WHAT THE TASK ASKS> Search the data for the string "features" and copy each line in which it appears.

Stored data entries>
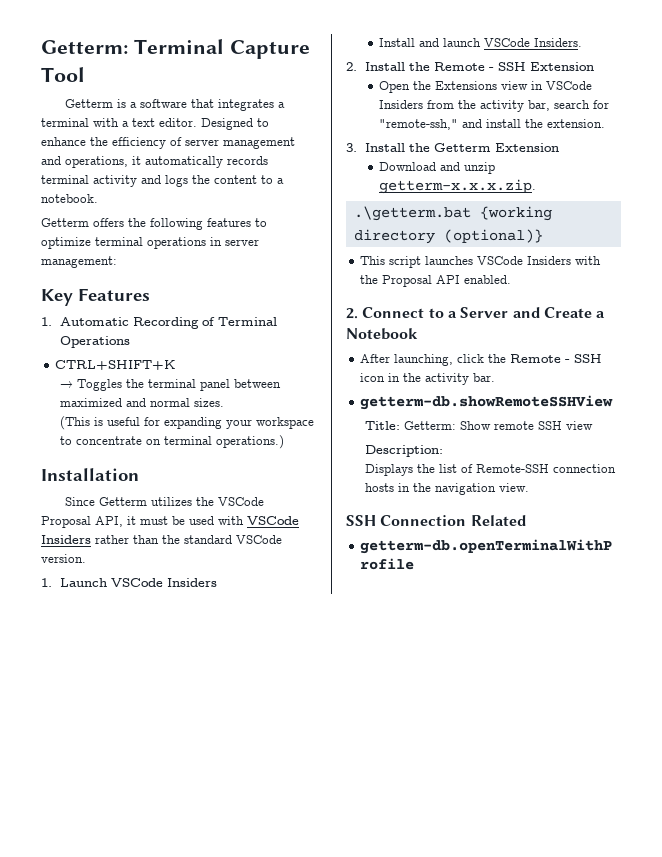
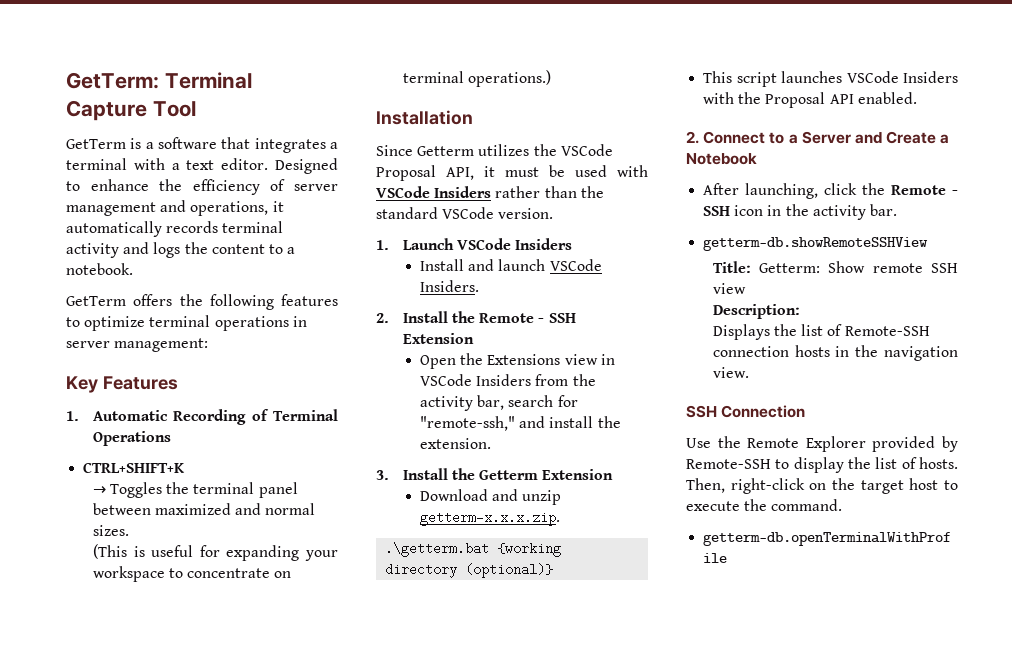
- Getterm: Terminal Capture Tool
+ GetTerm: Terminal Capture Tool
- Getterm is a software that integrates a terminal with a text editor.
+ GetTerm is a software that integrates a terminal with a text editor.
- Getterm offers the following features to optimize terminal operations in server management:
+ GetTerm offers the following features to optimize terminal operations in server management:
- SSH Connection Related
+ SSH Connection
+ Use the Remote Explorer provided by Remote-SSH to display the list of hosts. Then, right-click on the target host to execute the command.

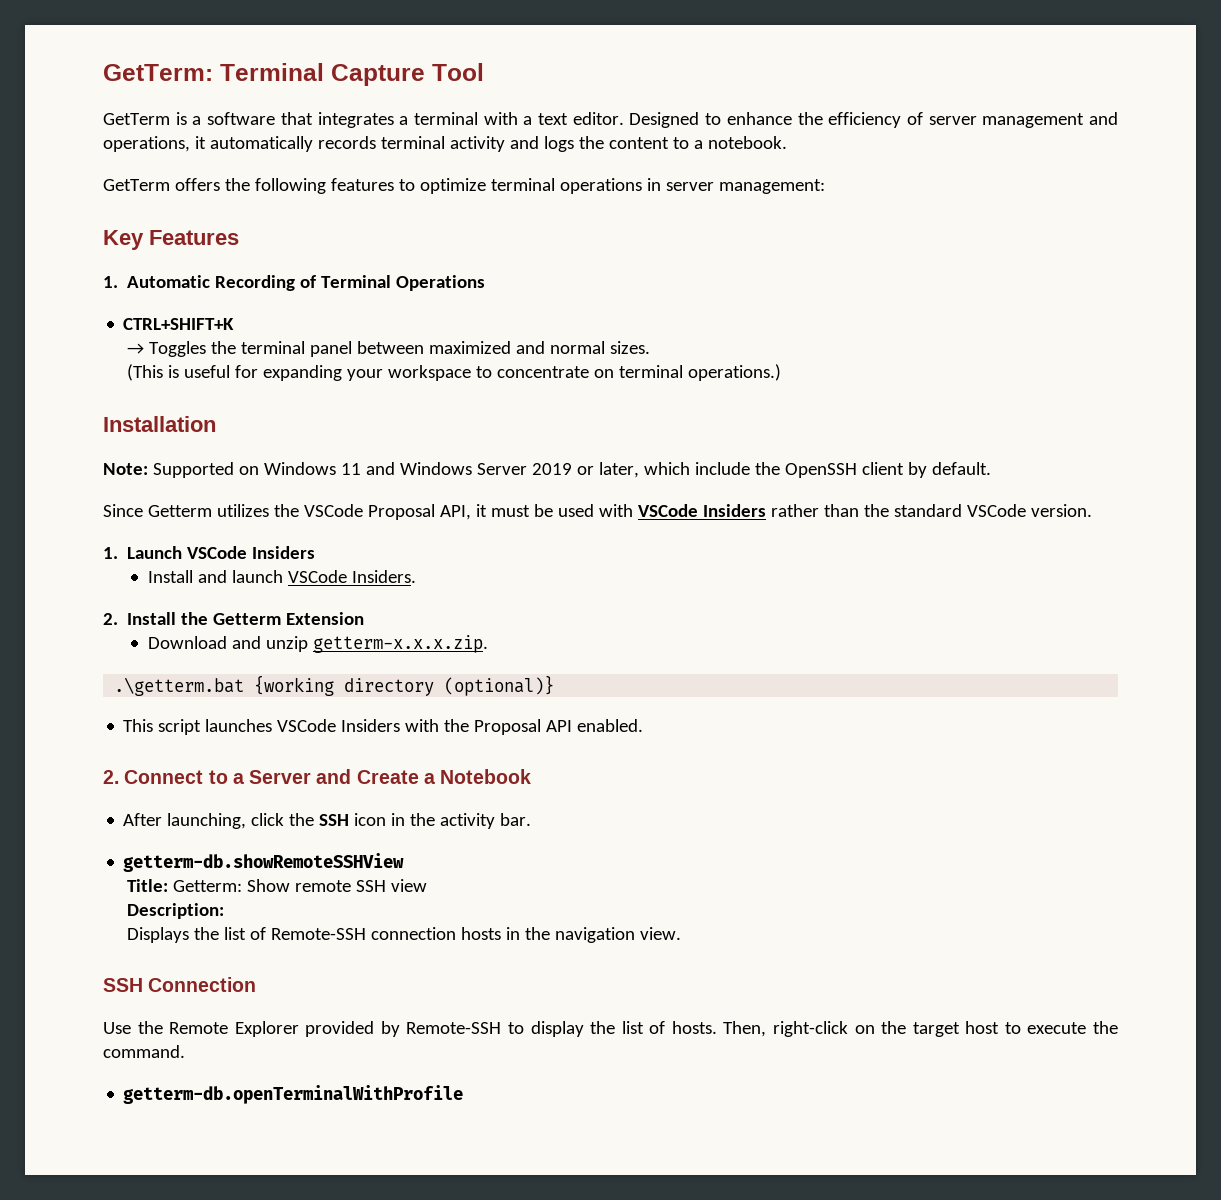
+ Note: Supported on Windows 11 and Windows Server 2019 or later, which include the OpenSSH client by default.
- 2. Install the Remote - SSH Extension
- Open the Extensions view in VSCode Insiders from the activity bar, search for "remote-ssh," and install the extension.
- 3. Install the Getterm Extension
+ 2. Install the Getterm Extension
- After launching, click the Remote - SSH icon in the activity bar.
+ After launching, click the SSH icon in the activity bar.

TASK RESULT>
- Getterm offers the following features to optimize terminal operations in server management:
+ GetTerm offers the following features to optimize terminal operations in server management:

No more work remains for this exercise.